**WHAT IS EXPECTED:** Every line with the string "discount" should be copied from the data.

┄┄┄┄┄┄

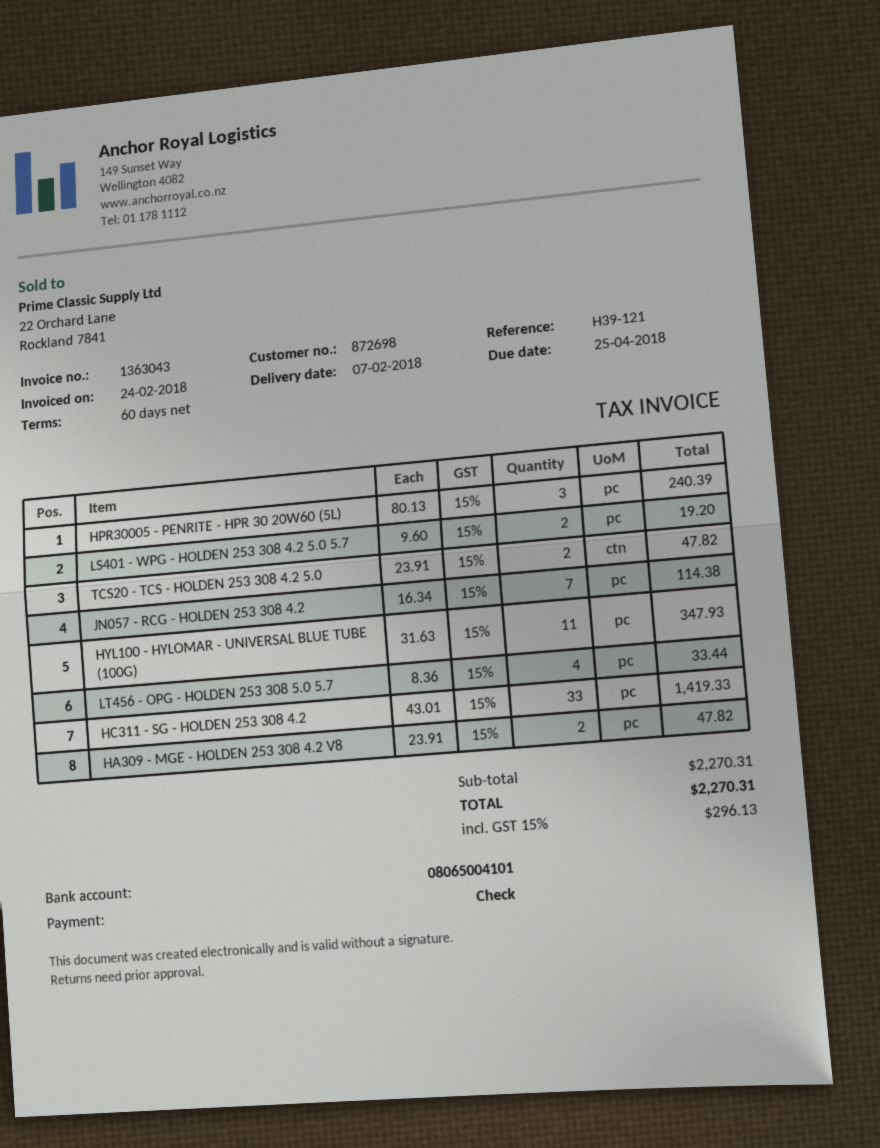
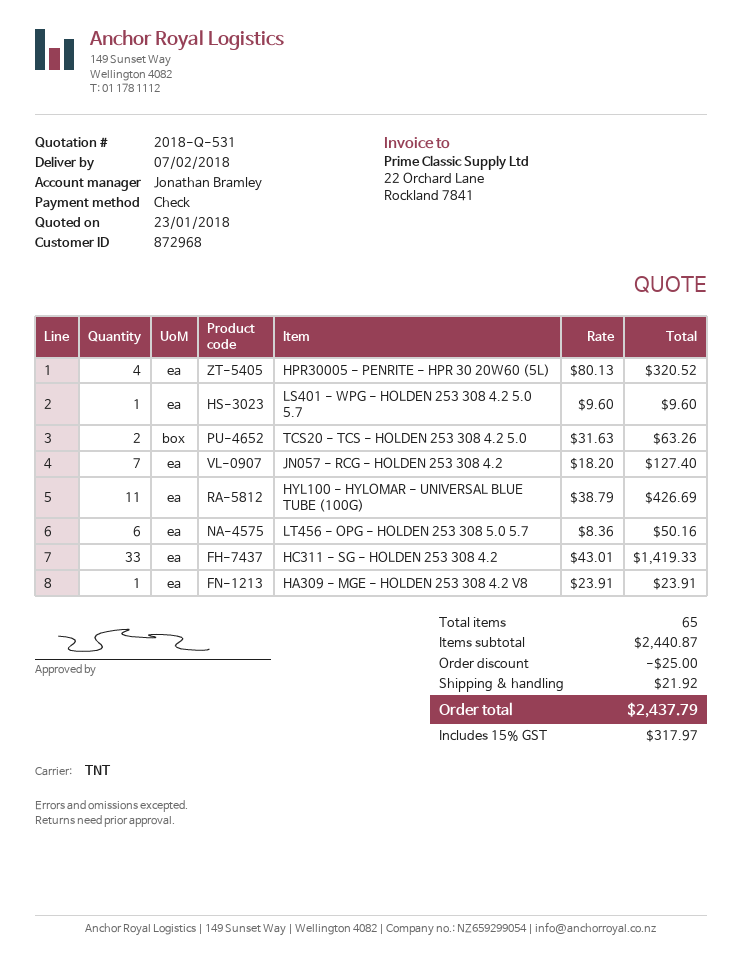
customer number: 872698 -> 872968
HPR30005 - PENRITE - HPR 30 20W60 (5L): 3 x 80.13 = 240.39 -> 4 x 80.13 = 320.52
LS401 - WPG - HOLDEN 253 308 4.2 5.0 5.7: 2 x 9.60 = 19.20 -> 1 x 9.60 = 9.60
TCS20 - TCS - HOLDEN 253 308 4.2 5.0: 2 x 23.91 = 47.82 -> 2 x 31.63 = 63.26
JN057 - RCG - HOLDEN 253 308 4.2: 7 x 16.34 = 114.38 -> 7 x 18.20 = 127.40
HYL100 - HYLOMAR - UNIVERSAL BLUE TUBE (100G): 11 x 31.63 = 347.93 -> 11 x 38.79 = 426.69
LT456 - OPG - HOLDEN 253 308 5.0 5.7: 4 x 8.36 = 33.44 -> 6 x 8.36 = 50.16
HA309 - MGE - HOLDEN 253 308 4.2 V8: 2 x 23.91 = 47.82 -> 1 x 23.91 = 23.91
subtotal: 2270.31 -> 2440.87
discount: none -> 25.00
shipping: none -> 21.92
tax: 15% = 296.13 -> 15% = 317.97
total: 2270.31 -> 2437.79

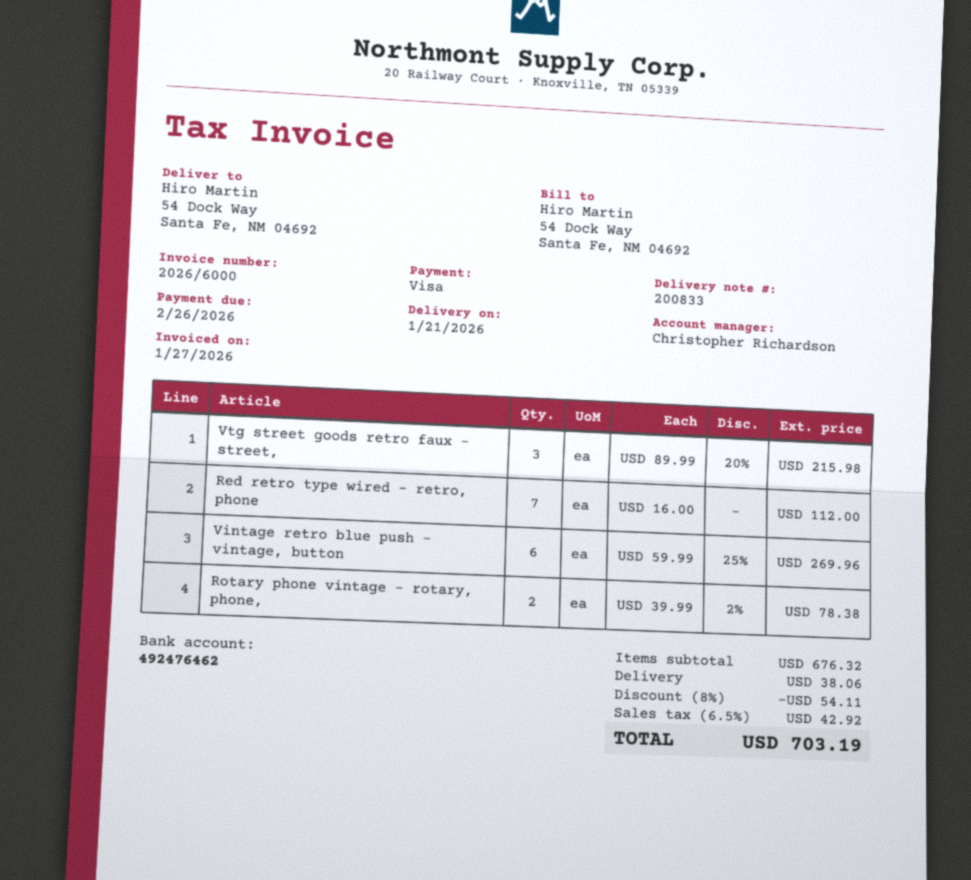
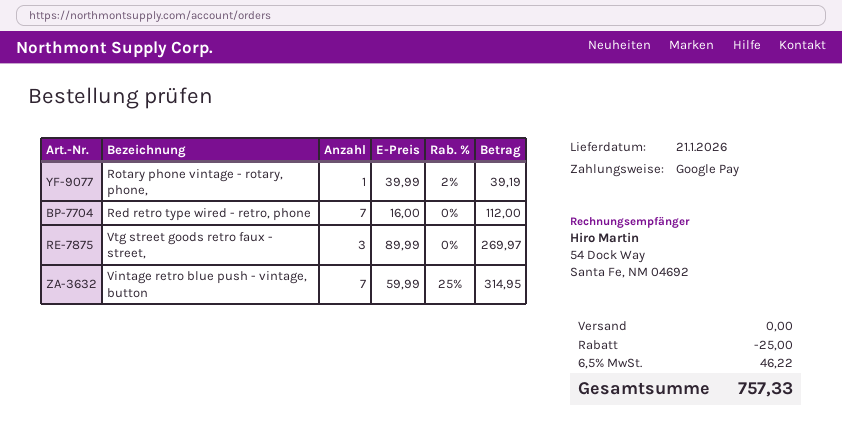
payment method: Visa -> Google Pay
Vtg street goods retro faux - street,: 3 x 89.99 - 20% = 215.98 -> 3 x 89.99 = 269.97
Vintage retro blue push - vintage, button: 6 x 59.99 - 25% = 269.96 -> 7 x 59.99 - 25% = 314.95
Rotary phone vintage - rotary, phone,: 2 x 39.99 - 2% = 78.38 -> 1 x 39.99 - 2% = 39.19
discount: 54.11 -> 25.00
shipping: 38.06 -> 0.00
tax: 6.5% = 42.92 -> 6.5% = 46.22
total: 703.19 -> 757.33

┄┄┄┄┄┄

**SOLUTION TO THE PROBLEM:**
discount: none -> 25.00
discount: 54.11 -> 25.00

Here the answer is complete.